To characterise the understanding of good clinical research practice (GCRP) among clinical researchers.

Survey of all staff within the largest clinical research group (Critical Care and Neurosciences) of a non-government research institute affiliated with a major children’s hospital, between 1 April and 31 May 2007.

Staff’s role and research activity; knowledge of relevant guidelines and translation into practice; GCRP training; and experience of research audits.

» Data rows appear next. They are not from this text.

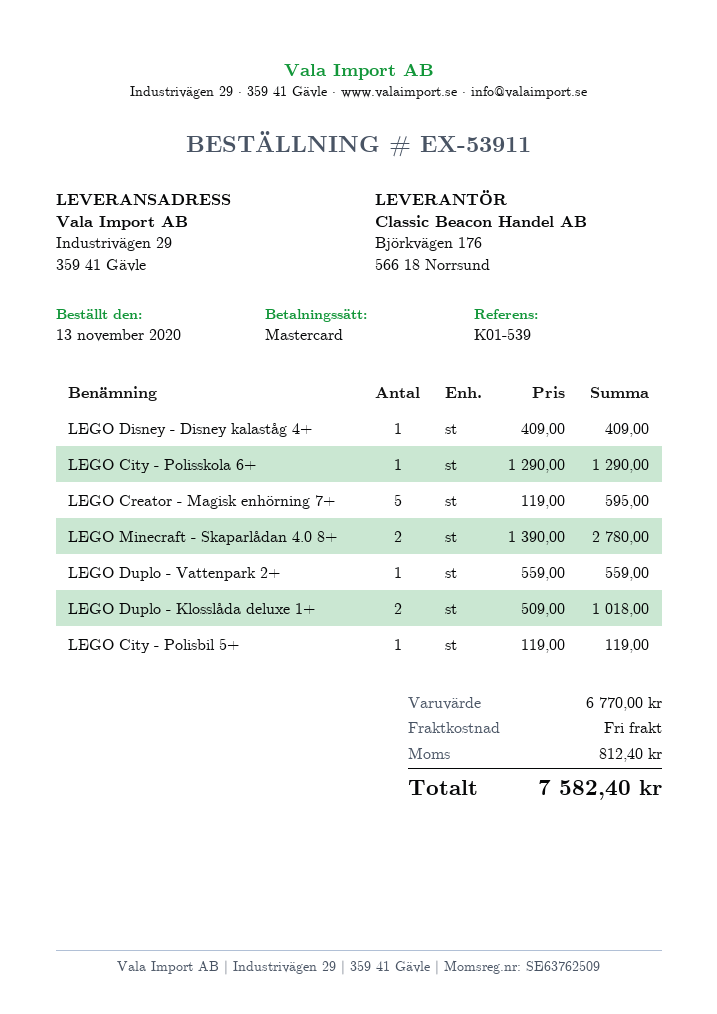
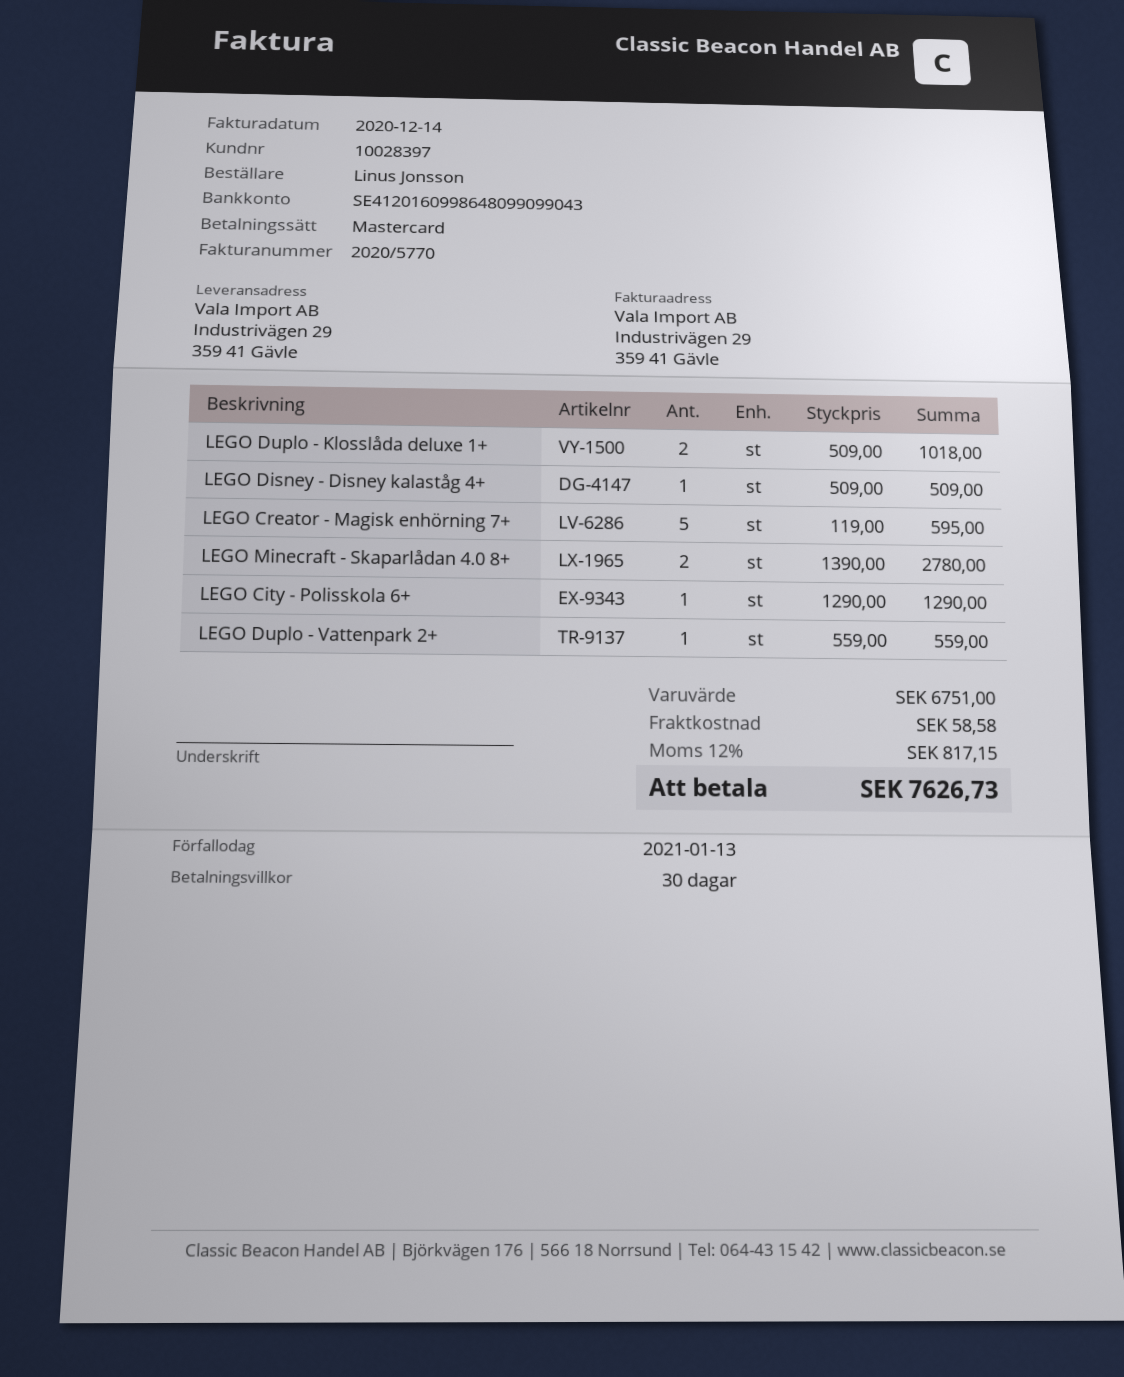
LEGO Disney - Disney kalaståg 4+: 1 x 409.00 = 409.00 -> 1 x 509.00 = 509.00
LEGO City - Polisbil 5+: 1 x 119.00 = 119.00 -> none
subtotal: 6770.00 -> 6751.00
shipping: 0.00 -> 58.58
tax: 812.40 -> 817.15
total: 7582.40 -> 7626.73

122 of 154 research staff (79%) responded and were divided into three categories: clinicians (45%); research students/junior researchers (32%); and researchers (23%). While 60% of researchers reported they had read (at least in part) the two key Australian documents (the National statement on ethical conduct in human research and the Australian code for the responsible conduct of research), only 36% of clinicians and 30% of students/junior researchers stated they had done so. GCRP, such as obtaining consent and document storage, was only partially understood. 13% of all respondents had experienced a research project audit and 10% had undertaken formal GCRP training. Reasons given for the lack of GCRP training included insufficient resources, no training provided, and no time. 79% of staff felt that research auditing was important and 74% would like more education in GCRP.

Many clinical researchers are unaware of all the responsibilities involved in GCRP. A formal mandatory training program and GCRP auditing would be likely to improve practice.